MILANO. Altro passo avanti nella lotta alla SLA, la sclerosi laterale amiotrofica. Un gruppo di ricercatori italiani dell’Istituto Mario Negri di Milano ha scoperto che la mancanza di un particolare enzima è responsabile della rapida progressione della malattia. Un risultato importante, pubblicato dalla rivista Brain, che pone le basi per un possibile e innovativo intervento farmacologico delle malattie neurodegenerative.
La SLA è una malattia neurodegenerativa che colpisce i motoneuroni. Per motivi ancora in gran parte da chiarire queste cellule vengono distrutte e la persona colpita va incontro a progressiva perdita del controllo muscolare sino alla paralisi respiratoria. Secondo le ultime stime in Italia la malattia colpisce 3 persone ogni 100 mila e attualmente sono circa 4 mila le persone a soffrirne. La scorsa estate, per sensibilizzare l’opinione pubblica sull’importanza della ricerca e del sostegno alle famiglie dei malati, è stata lanciata la moda dell’Ice Bucket Challenge, una sfida che consisteva nel rovesciare un secchio di acqua ghiacciata sulla testa, filmarsi e successivamente postare il contenuto video sui social. La campagna ha riscosso enorme successo e si calcola che nel nostro Paese, in poco più di un mese, Aisla –l’Associazione Italiana per la SLA- abbia raccolto quasi 2,4 milioni di euro.
Purtroppo ad oggi, nonostante gli sforzi della ricerca, la malattia non ha ancora una cura. Una speranza però potrebbe arrivare dallo studio degli scienziati italiani. La ricerca, partendo dalla dimostrazione che una particolare proteina (TDP-43) è anomala nella grande maggioranza dei pazienti affetti da SLA, ha stabilito che ciò dipende da un enzima chiamato PPIA.
Come spiega Valentina Bonetto, coordinatrice dello studio, «A conferma del ruolo importante di questo enzima abbiamo visto che la sua mancanza, in un modello di SLA nel topo, accelera la progressione della malattia.

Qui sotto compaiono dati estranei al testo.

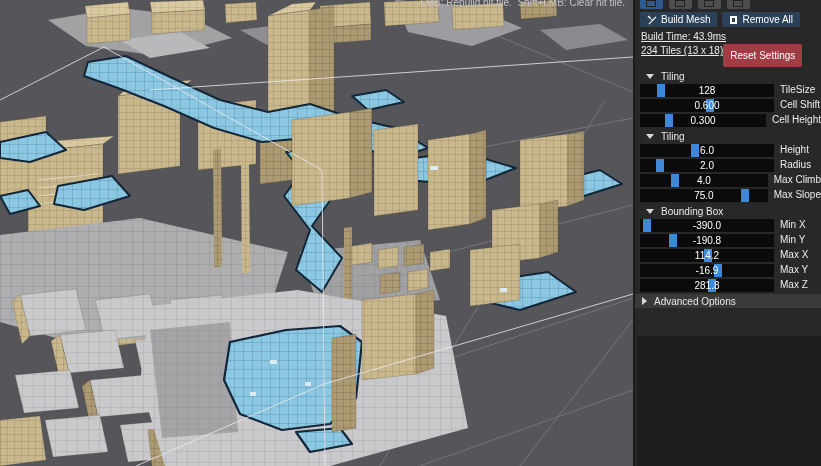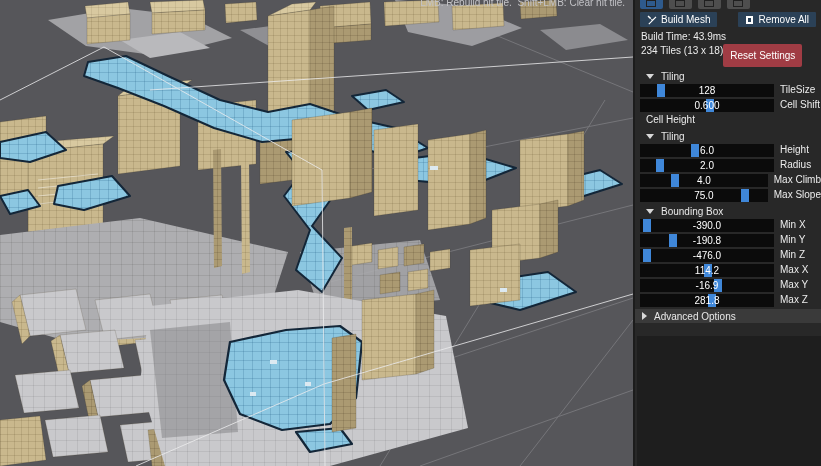--- a/index.html
+++ b/index.html
@@ -14,7 +14,7 @@
   .tbtn{width:23px;height:15px;background:#4e4e4e;border:none;border-radius:2px;position:relative;}
   .tbtn.active{background:#2e5a8c;}
   .tbtn .glyph{position:absolute;left:6px;top:6px;width:10px;height:7px;border:1px solid #202020;}
-  .btnrow{display:flex;gap:21px;margin:0 0 3px 5px;}
+  .btnrow{display:flex;gap:5px;margin:0 0 3px 5px;}
   .btn-slate{display:flex;align-items:center;gap:4px;background:#2b4157;color:#fff;border:none;
              font-size:10px;padding:2px 7px;height:15px;border-radius:1px;}
   .info{color:#ececec;font-size:10px;margin:1px 0 1px 6px;line-height:13px;}

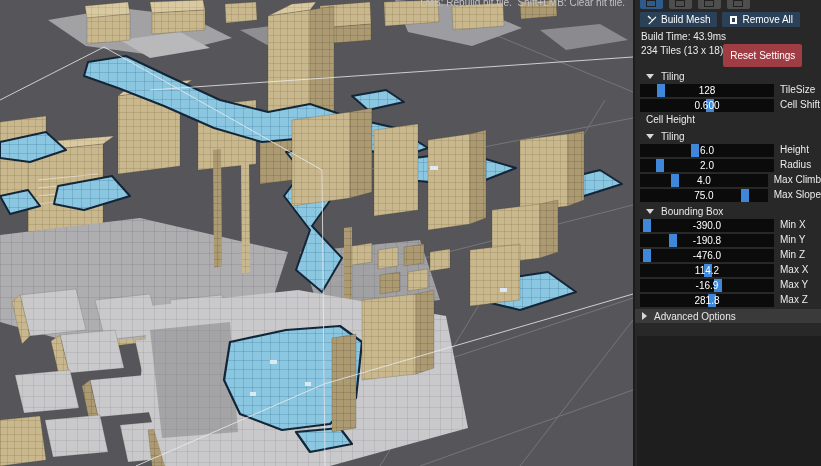--- a/index.html
+++ b/index.html
@@ -17,7 +17,7 @@
   .btnrow{display:flex;gap:5px;margin:0 0 3px 5px;}
   .btn-slate{display:flex;align-items:center;gap:4px;background:#2b4157;color:#fff;border:none;
              font-size:10px;padding:2px 7px;height:15px;border-radius:1px;}
-  .info{color:#ececec;font-size:10px;margin:1px 0 1px 6px;line-height:13px;}
+  .info{color:#ececec;font-size:10px;margin:1px 0 1px 6px;line-height:13px;text-decoration:underline;}
   .inforow{display:flex;align-items:flex-start;margin:0 2px 1px 6px;}
   .btn-red{background:#a03c44;color:#fff;border:none;font-size:10px;padding:6px 7px;border-radius:2px;}
   .shead{display:flex;align-items:center;height:12px;margin:3px 0 2px 11px;color:#e8e8e8;font-size:10px;}

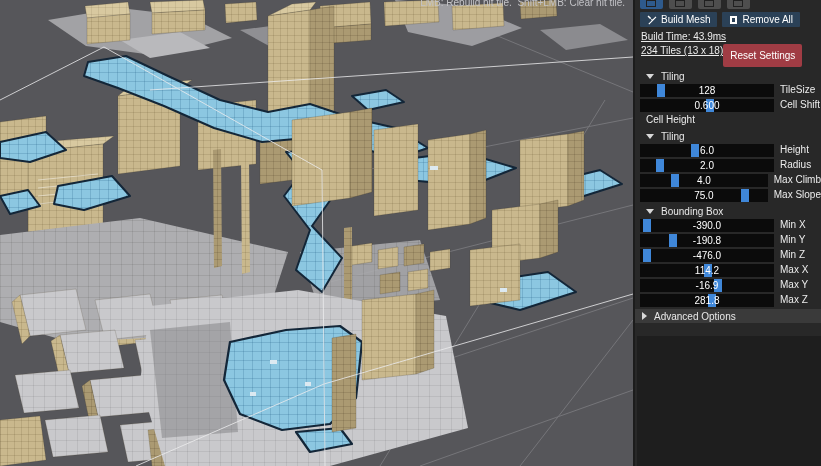--- a/index.html
+++ b/index.html
@@ -276,6 +276,10 @@
       <span class="slabel">Cell Shift</span>
     </div>
     <div class="srow">
+      <div class="track">
+        <div class="handle" style="left: 20%;"></div>
+        <span class="val">0.300</span>
+      </div>
       <span class="slabel">Cell Height</span>
     </div>
 

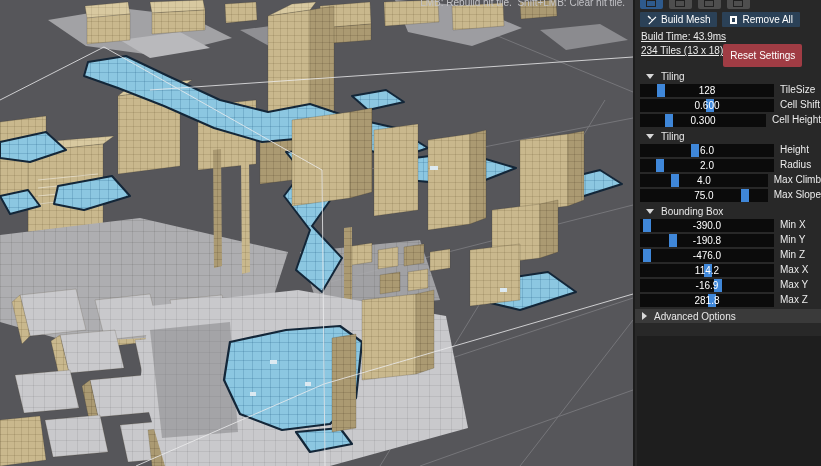--- a/index.html
+++ b/index.html
@@ -336,13 +336,6 @@
     </div>
     <div class="srow">
       <div class="track">
-        <div class="handle" style="left: 2%;"></div>
-        <span class="val">-476.0</span>
-      </div>
-      <span class="slabel">Min Z</span>
-    </div>
-    <div class="srow">
-      <div class="track">
         <div class="handle" style="left: 48%;"></div>
         <span class="val">114.2</span>
       </div>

Non solo, una relativa carenza dell’enzima è stata riscontrata in vari modelli cellulari e animali di SLA, nonché nei pazienti con SLA sporadica». Un’evidenza che ha portato i ricercatori milanesi a formulare l’ipotesi che l’enzima in questione possa svolgere un effetto protettivo nei confronti dei motoneuroni. Un risultato straordinario in quanto ora, avendo identificato un bersaglio chiave nello sviluppo della malattia, sarà possibile agire su di esso nel tentativo di frenare la malattia.

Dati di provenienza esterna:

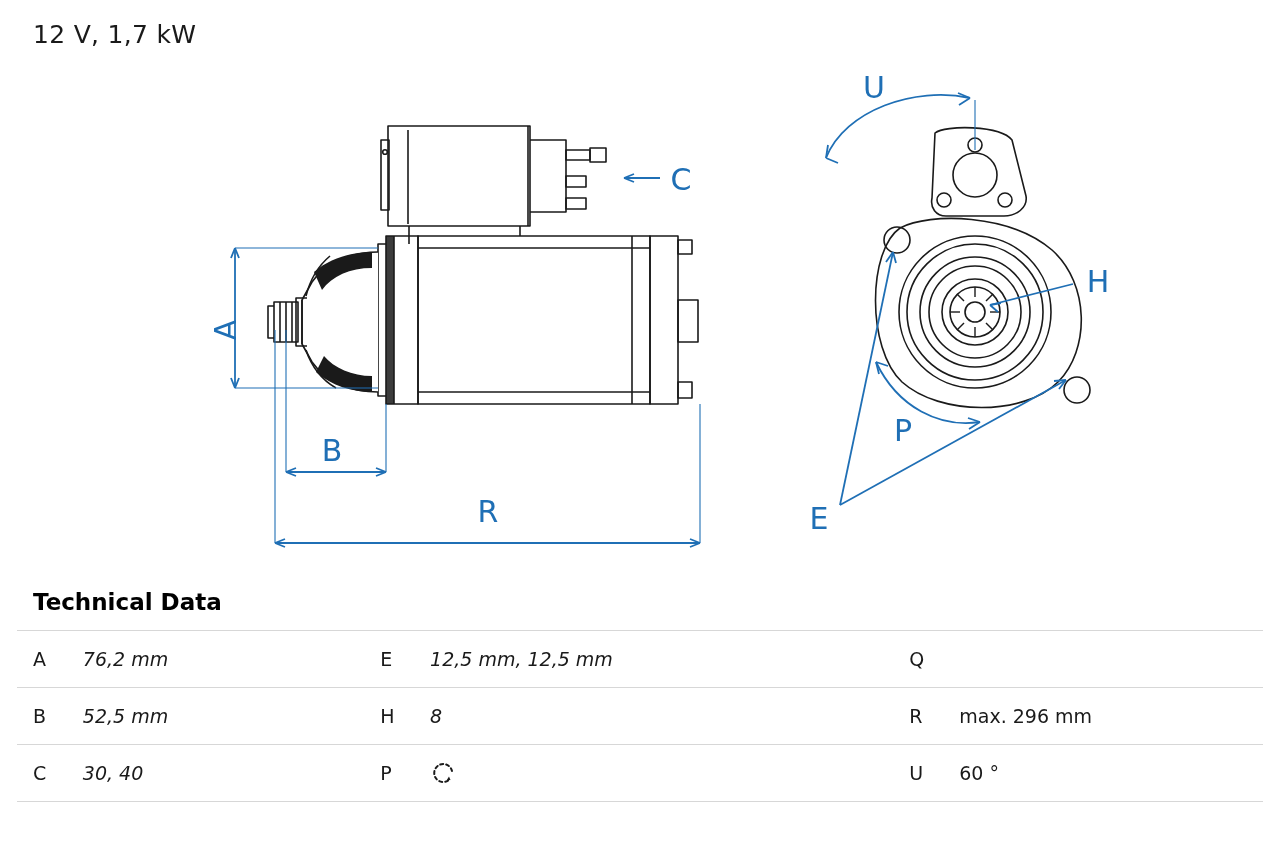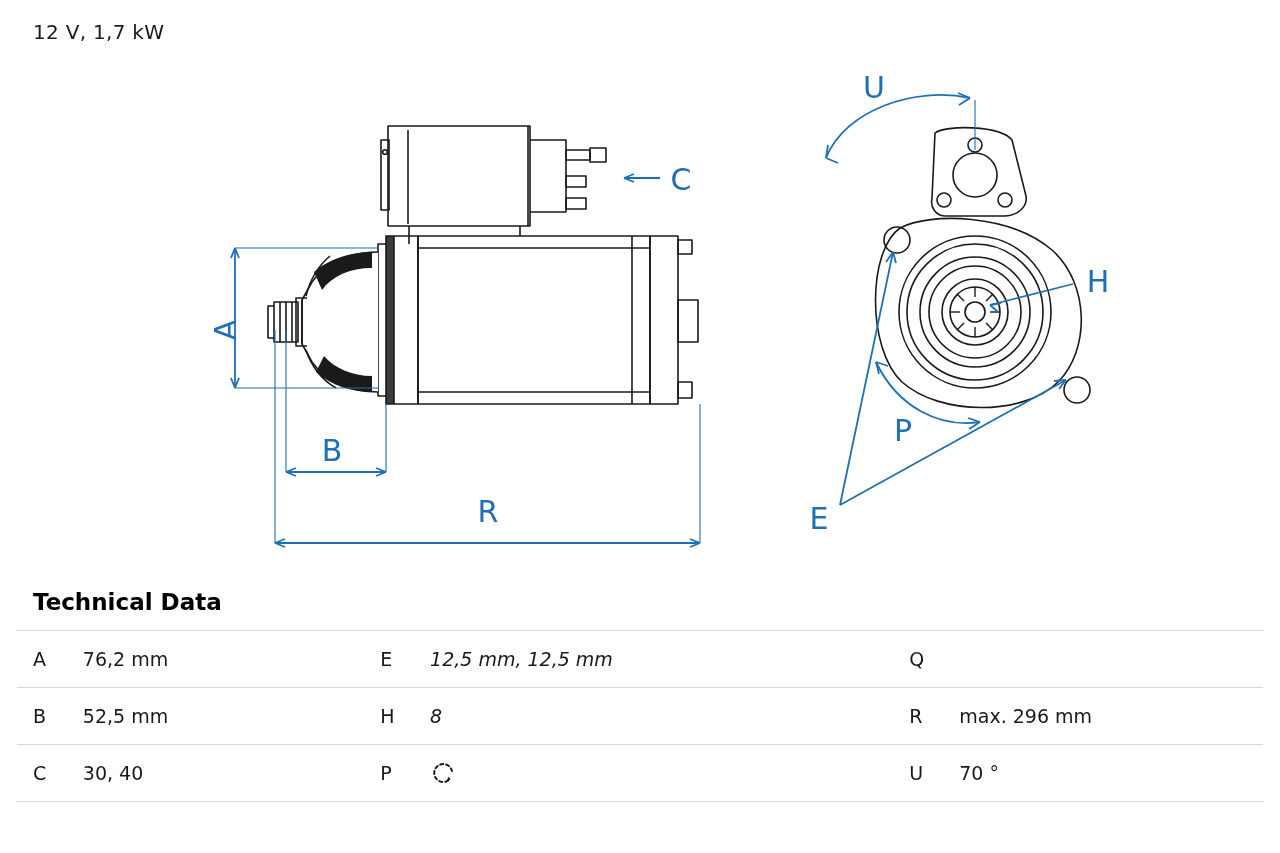--- a/index.html
+++ b/index.html
@@ -24,7 +24,7 @@
     position: absolute;
     left: 33px;
     top: 20px;
-    font-size: 20px;
+    font-size: 25px;
     font-weight: normal;
     letter-spacing: 0.3px;
     color: #1a1a1a;

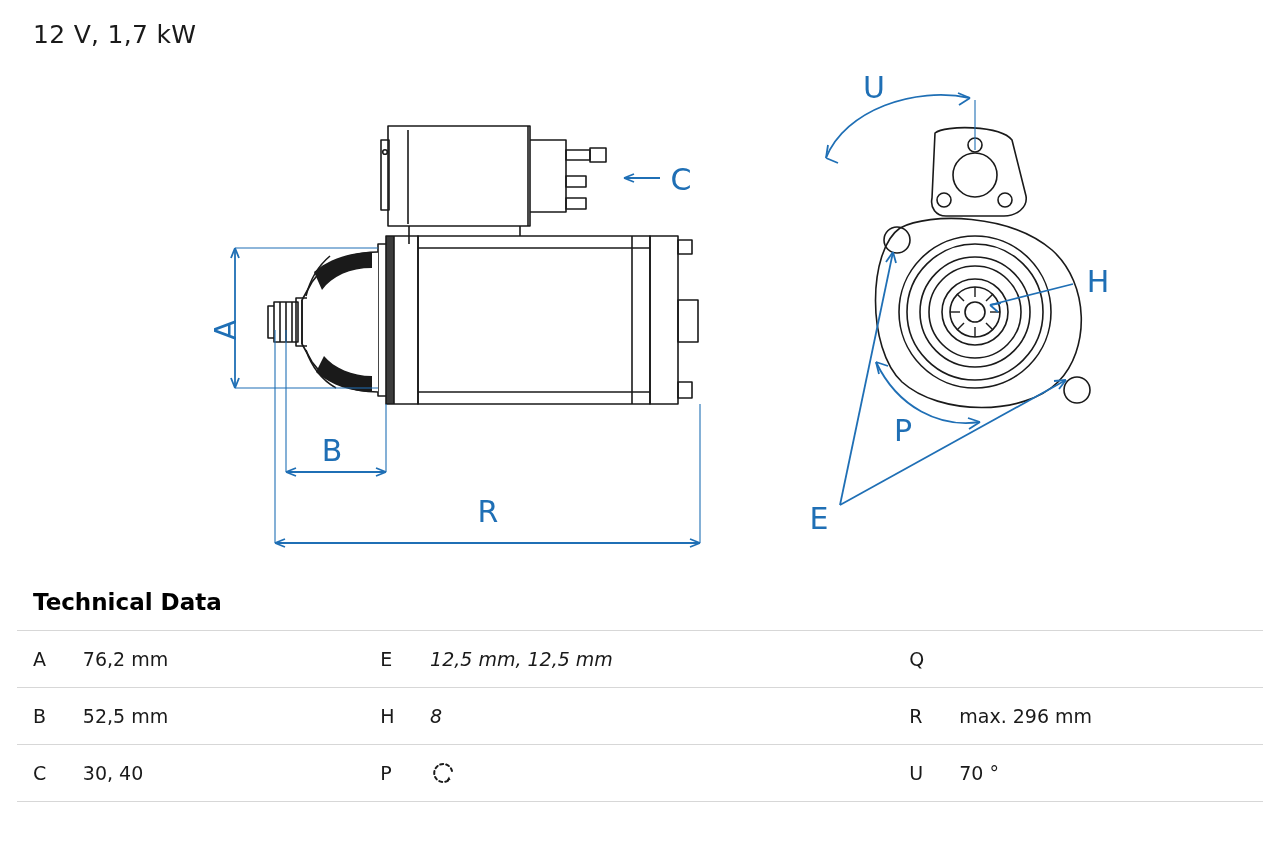--- a/index.html
+++ b/index.html
@@ -72,7 +72,7 @@
   #tech-table td.val {
     padding-left: 14px;
   }
-  #tech-table td.val-a { width: 300px; }
+  #tech-table td.val-a { width: 300px; font-style: italic; }
   #tech-table td.val-b { width: 490px; font-style: italic; }
   #tech-table td.val-c { width: 320px; }
   .p-icon svg { display: block; }

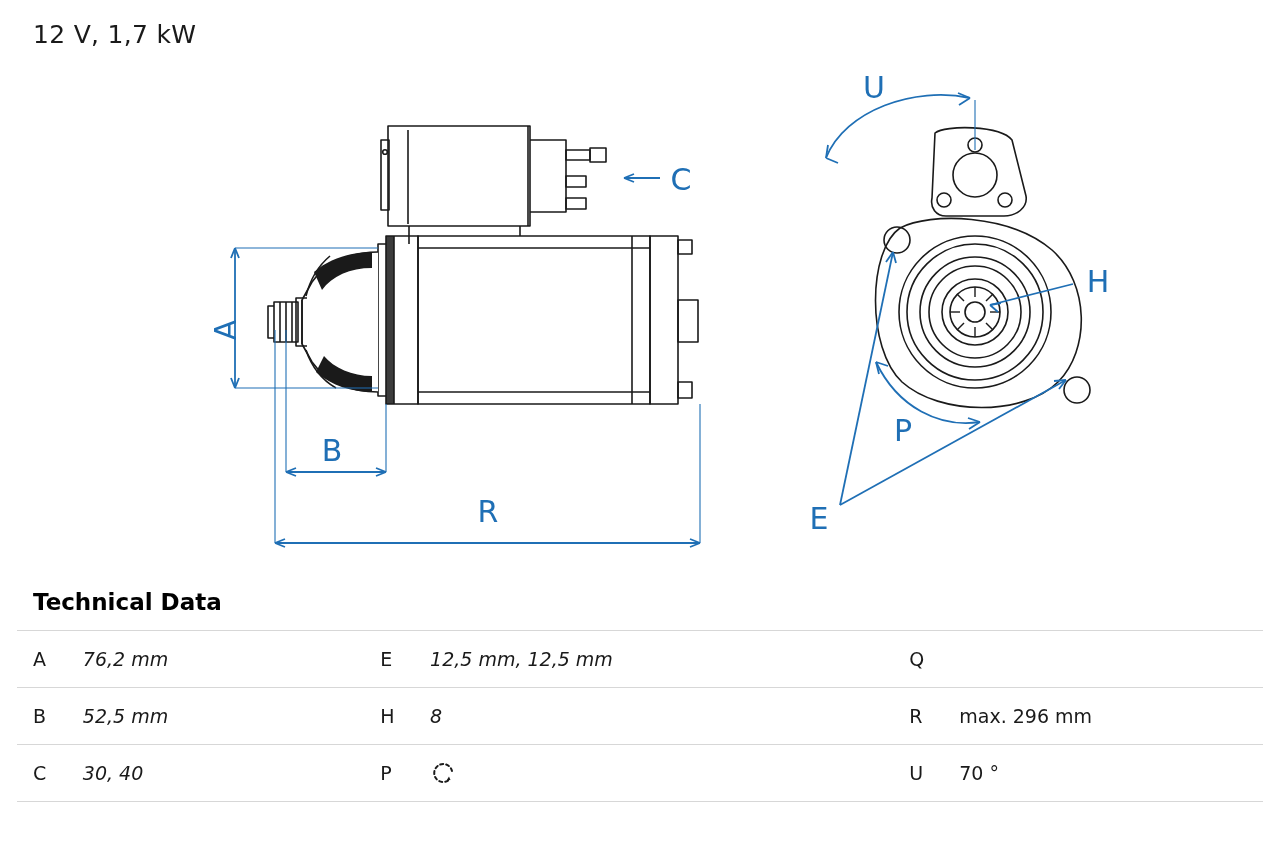--- a/index.html
+++ b/index.html
@@ -257,7 +257,7 @@
           </span>
         </td>
         <td class="key">U</td>
-        <td class="val val-c">70 °</td>
+        <td class="val val-c">60 °</td>
       </tr>
     </tbody>
   </table>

«Questi risultati –aggiunge Caterina Bendotti, una delle autrici dello studio- prospettano la possibilità di ottenere un effetto terapeutico attraverso la stimolazione o la sostituzione della PPIA». Una prospettiva terapeutica il cui possibile beneficio potrebbe essere esteso ad altre malattie –in cui il difetto sembrerebbe essere comune- come la demenza fronto-temporale e l’Alzheimer.